On The Job: The Missing 8, la recensione | Venezia 78
Un poliziesco che ragiona con la testa di un western e insegue un classicismo che ad Hollywood non c'è più ma è presente in On The Job: The Missing 8
“Hanno provato a seppellirci, non sapevano che siamo semi”. Con questa frase scritta su un cartello (la più bella di tutta la Mostra del cinema di Venezia) si apre On The Job: The Missing 8, sequel non sequel del film che Erik Matti fece nel 2013 (On The Job) in cui veniva mostrato il sistema mafioso di carcerati rilasciati il tempo necessario per commettere omicidi per conto di importanti figure politiche. Non troviamo i medesimi personaggi ma un’altra storia vera, quella della scomparsa di 8 persone e dell’indagine giornalistica per scoprire che fine avessero fatto.
Questa volta On The Job non è più un poliziesco dai mezzi minuscoli e la forza del movimento, l’energia cinetica data dal desiderio di Erik Matti di fare qualcosa di grande in un paese in cui pareva impossibile, stavolta ha il capitale dietro e la confezione è splendente.
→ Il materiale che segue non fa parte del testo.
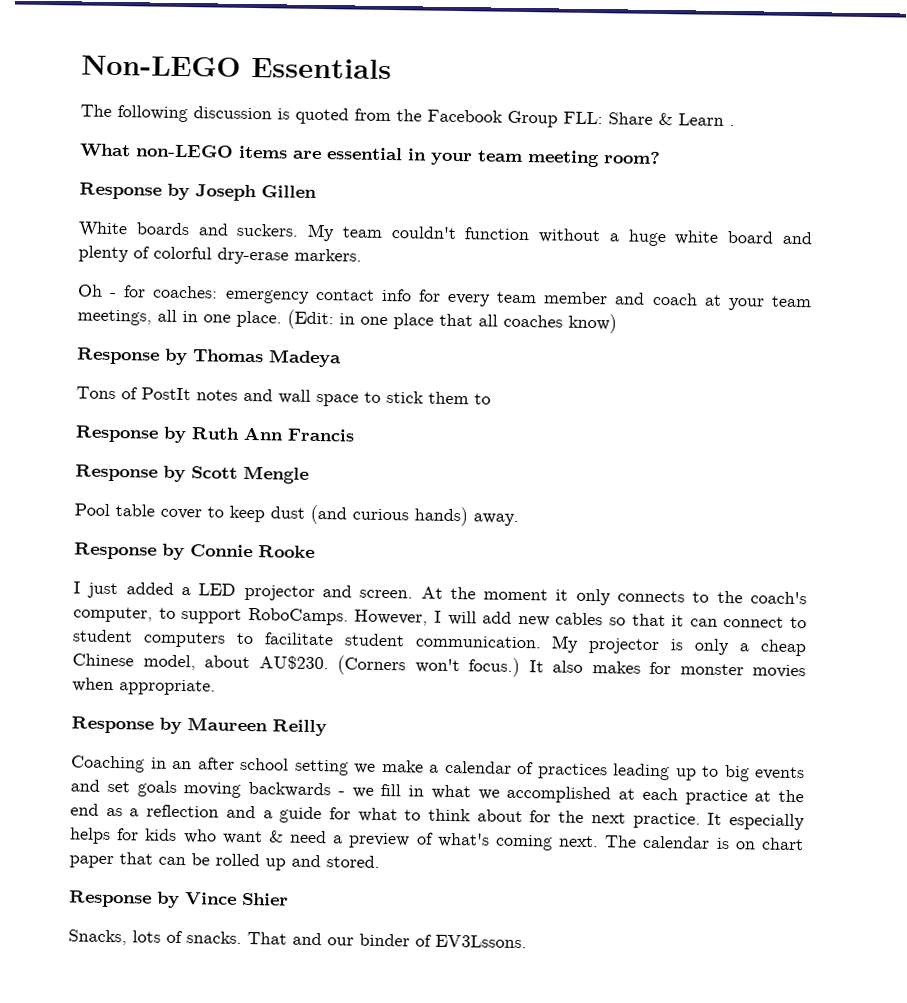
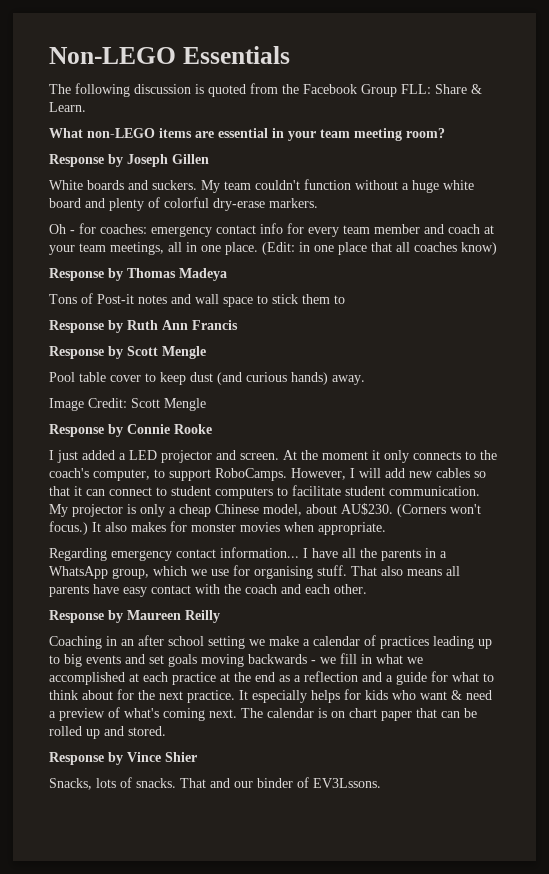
[678,113,735,127] Learn . -> [49,102,86,112] Learn.
[141,387,191,401] PostIt -> [97,294,134,304] Post-it
(519, 519) none -> [49,398,206,411] // Image Credit: Scott Mengle
(216, 687) none -> [49,547,447,561] [49,565,460,579] [49,584,367,597] // Regarding emergency contact information... I have all the parents in a WhatsApp group, which we use for organising stuff. That also means all parents have easy contact with the coach and each other.

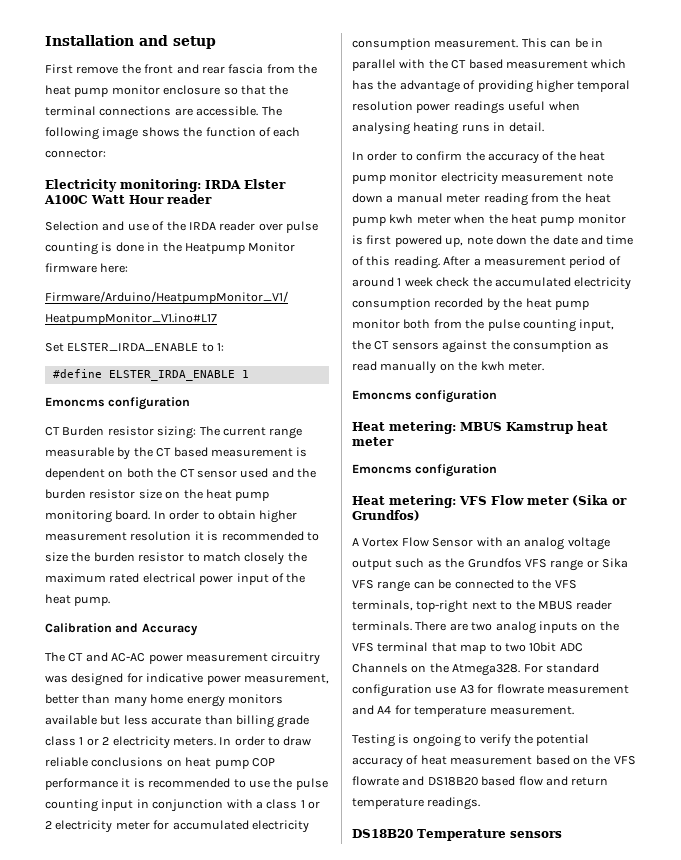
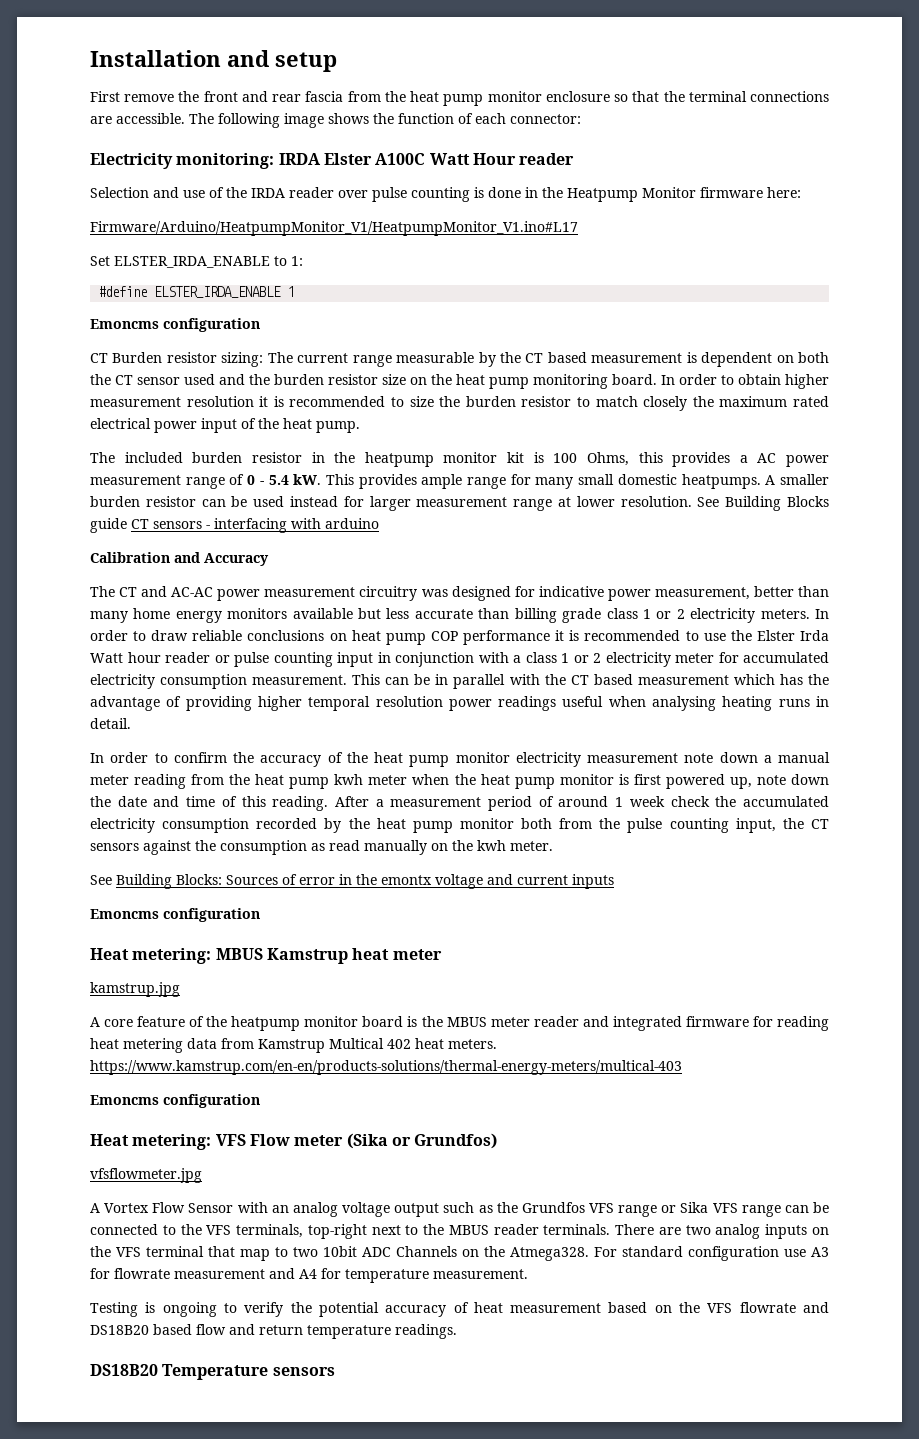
(111, 601) none -> [90,452,829,467] [90,474,830,489] [90,496,829,511] [90,518,379,533] // The included burden resistor in the heatpump monitor kit is 100 Ohms, this provides a AC power measurement range of 0 - 5.4 kW. This provides ample range for many small domestic heatpumps. A smaller burden resistor can be used instead for larger measurement range at lower resolution. See Building Blocks guide CT sensors - interfacing with arduino
(293, 783) none -> [756,630,830,641] [90,652,230,663] Elster Irda Watt hour reader or
(544, 366) none -> [90,874,614,889] // See Building Blocks: Sources of error in the emontx voltage and current inputs
(394, 441) none -> [90,982,180,997] [90,1016,829,1031] [90,1038,497,1053] [90,1060,682,1075] // kamstrup.jpg // A core feature of the heatpump monitor board is the MBUS meter reader and integrated firmware for reading heat metering data from Kamstrup Multical 402 heat meters. https://www.kamstrup.com/en-en/products-solutions/thermal-energy-meters/multical-403
(420, 515) none -> [90,1168,202,1183] // vfsflowmeter.jpg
Il ritmo però non regge tutte le tre ore e mezza alla medesima maniera. È semmai la sua passione per l’uso della musica a tenerlo vivo e costituire l’elemento distintivo di un film in cui si fa waterboarding con Delilah di Tom Jones e in cui (come spesso avviene nei mafia movie asiatici) i boss devono saper cantare il karaoke per dimostrare la propria forza.
Sarebbe il cinema della Nuova Hollywood, tra Coppola (un montaggio alternato tra omicidi e cerimonia cita esplicitamente Il padrino) e i boss che ricevono mentre mangiano di Scorsese (per non dire dell’uso della musica), con anche alcuni ottimi momenti da Michael Mann (un inseguimento silenzioso nei campi di grano), tradotto però nella lingua delle immagini della Nuova Televisione.
Ed è anche piacevole, intelligente e ben fatto. Ma non devastante come amerebbe essere.